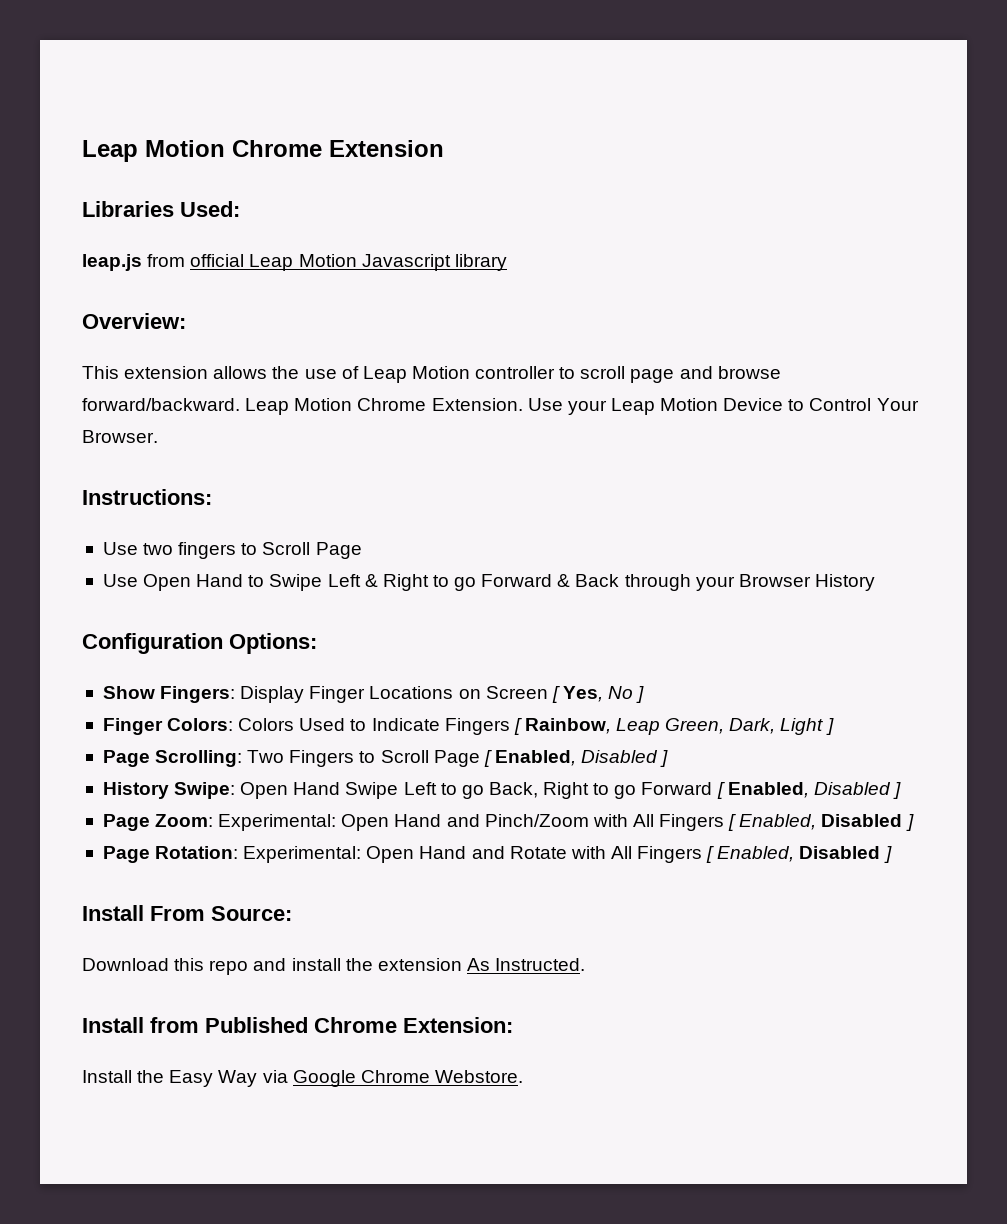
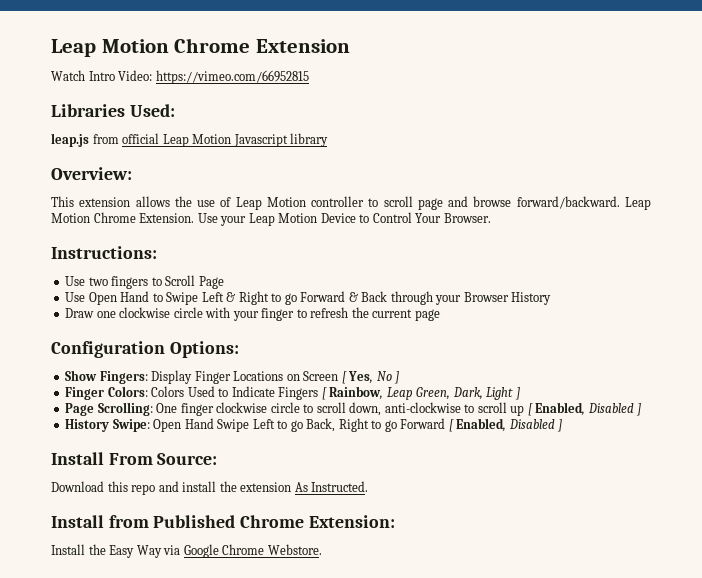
(444, 148) none -> [51,70,309,84] // Watch Intro Video: https://vimeo.com/66952815
(875, 582) none -> [65,307,440,321] // Draw one clockwise circle with your finger to refresh the current page
[247,750,480,767] Two Fingers to Scroll Page -> [156,402,525,416] One finger clockwise circle to scroll down, anti-clockwise to scroll up
[102,814,914,831] [102,846,892,863] // Page Zoom: Experimental: Open Hand and Pinch/Zoom with All Fingers [ Enabled, Disabled ] // Page Rotation: Experimental: Open Hand and Rotate with All Fingers [ Enabled, Disabled ] -> (563, 425) none

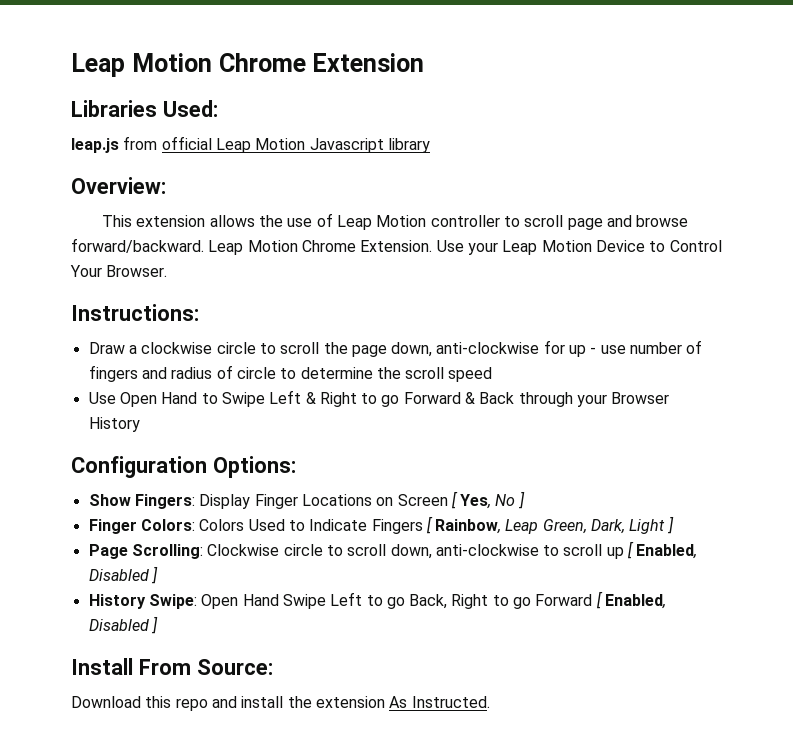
[51,70,309,84] // Watch Intro Video: https://vimeo.com/66952815 -> (425, 62) none
[65,275,224,289] Use two fingers to Scroll Page -> [88,340,703,357] [88,365,493,382] Draw a clockwise circle to scroll the page down, anti-clockwise for up - use number of fingers and radius of circle to determine the scroll speed
[65,307,440,321] // Draw one clockwise circle with your finger to refresh the current page -> (140, 424) none
[156,402,268,416] One finger clockwise -> [207,544,280,556] Clockwise
[51,515,395,528] [51,544,322,558] // Install from Published Chrome Extension: // Install the Easy Way via Google Chrome Webstore. -> (490, 702) none

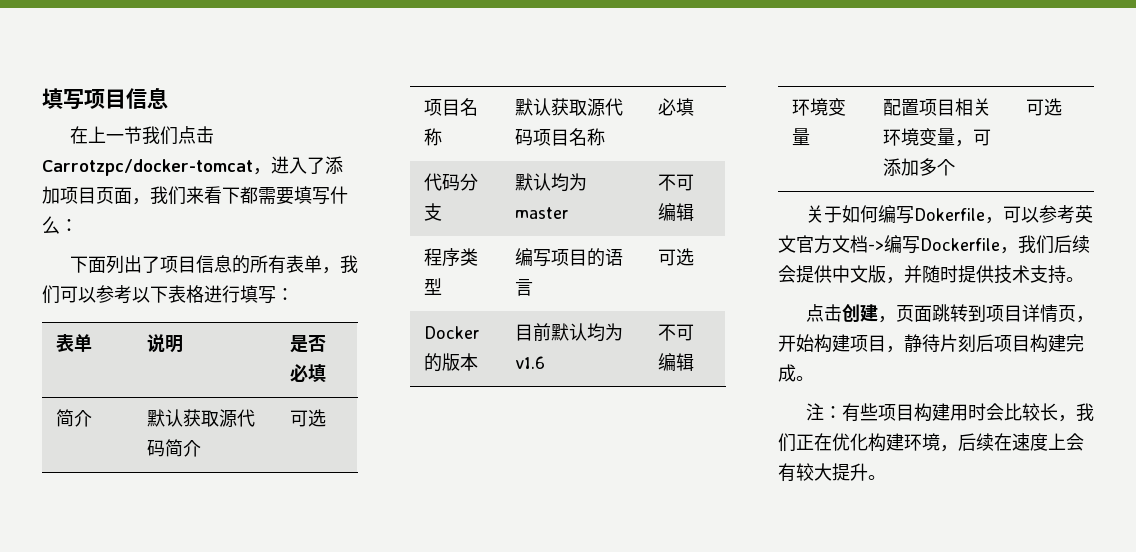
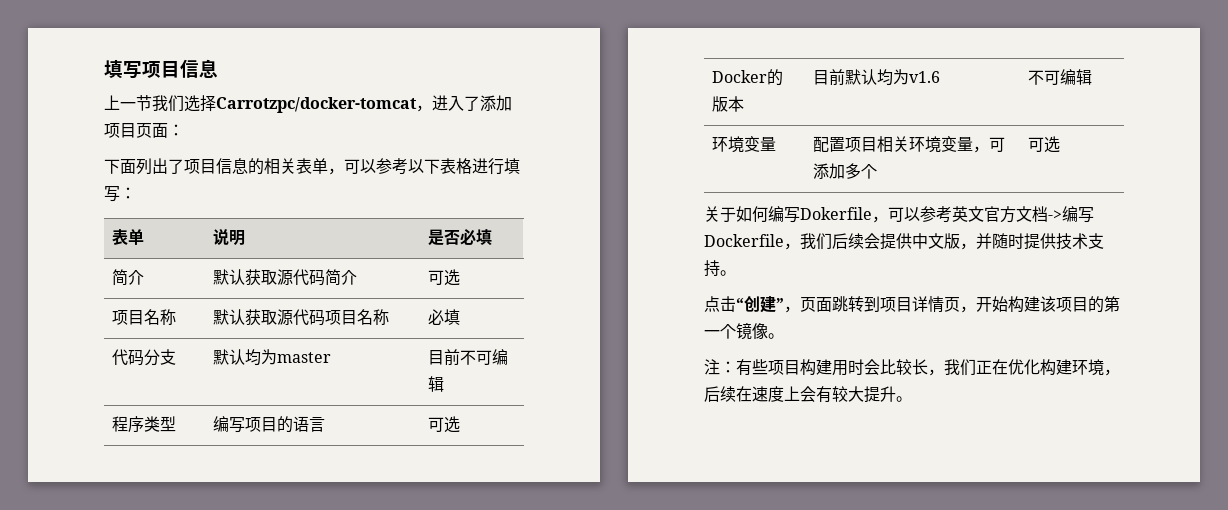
[69,126,88,144] 在 -> (218, 68) none
[177,126,214,144] 点击 -> [184,95,216,112] 选择
[132,186,348,205] [42,216,60,234] ，我们来看下都需要填写什么 -> (168, 130) none
[249,255,358,274] [42,285,60,304] 所有表单，我们 -> [264,158,344,175] 相关表单，
(569, 213) none -> [428,349,461,366] 目前
[841,304,878,322] 创建 -> [736,296,784,313] “创建”
[850,334,1084,353] [778,364,796,382] 项目，静待片刻后项目构建完成 -> [1040,296,1120,313] [704,322,768,340] 该项目的第一个镜像

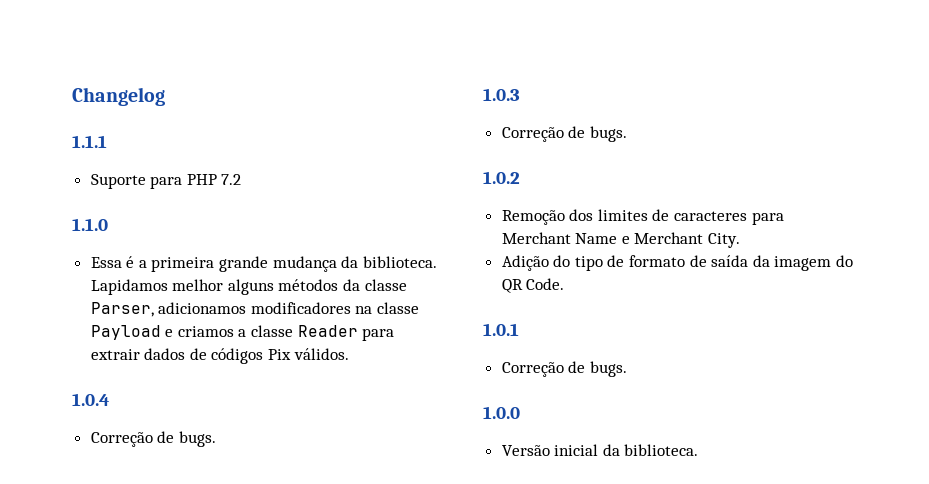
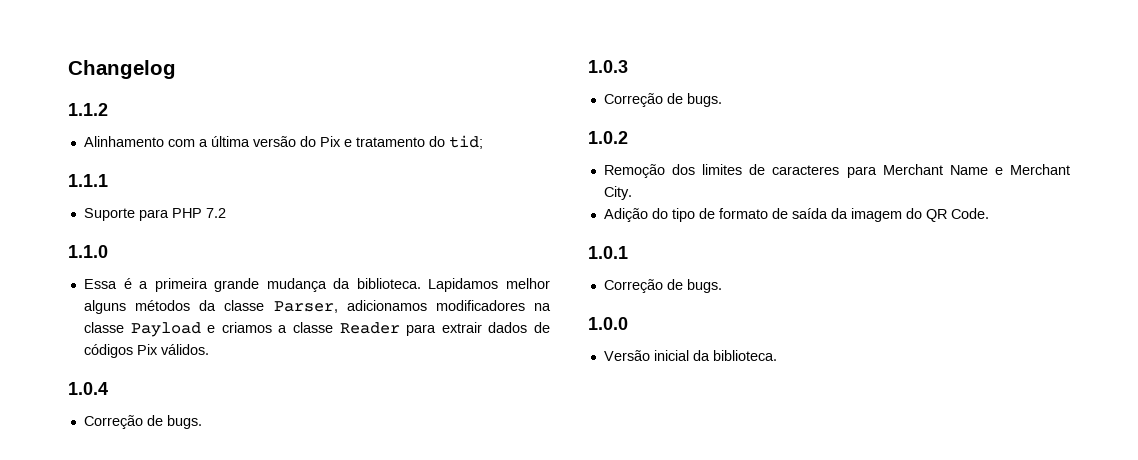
(165, 96) none -> [68,103,108,116] [83,135,483,149] // 1.1.2 // Alinhamento com a última versão do Pix e tratamento do tid;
######
* _Your assignment_
Only the lines from the one containing "[65,275,224,289] Use two" through the last line of the entries above belong in the copy; reproduce them exactly and drop every picture.

* _Solution for this problem_
[65,275,224,289] Use two fingers to Scroll Page -> [88,340,703,357] [88,365,493,382] Draw a clockwise circle to scroll the page down, anti-clockwise for up - use number of fingers and radius of circle to determine the scroll speed
[65,307,440,321] // Draw one clockwise circle with your finger to refresh the current page -> (140, 424) none
[156,402,268,416] One finger clockwise -> [207,544,280,556] Clockwise
[51,515,395,528] [51,544,322,558] // Install from Published Chrome Extension: // Install the Easy Way via Google Chrome Webstore. -> (490, 702) none

[69,126,88,144] 在 -> (218, 68) none
[177,126,214,144] 点击 -> [184,95,216,112] 选择
[132,186,348,205] [42,216,60,234] ，我们来看下都需要填写什么 -> (168, 130) none
[249,255,358,274] [42,285,60,304] 所有表单，我们 -> [264,158,344,175] 相关表单，
(569, 213) none -> [428,349,461,366] 目前
[841,304,878,322] 创建 -> [736,296,784,313] “创建”
[850,334,1084,353] [778,364,796,382] 项目，静待片刻后项目构建完成 -> [1040,296,1120,313] [704,322,768,340] 该项目的第一个镜像

(165, 96) none -> [68,103,108,116] [83,135,483,149] // 1.1.2 // Alinhamento com a última versão do Pix e tratamento do tid;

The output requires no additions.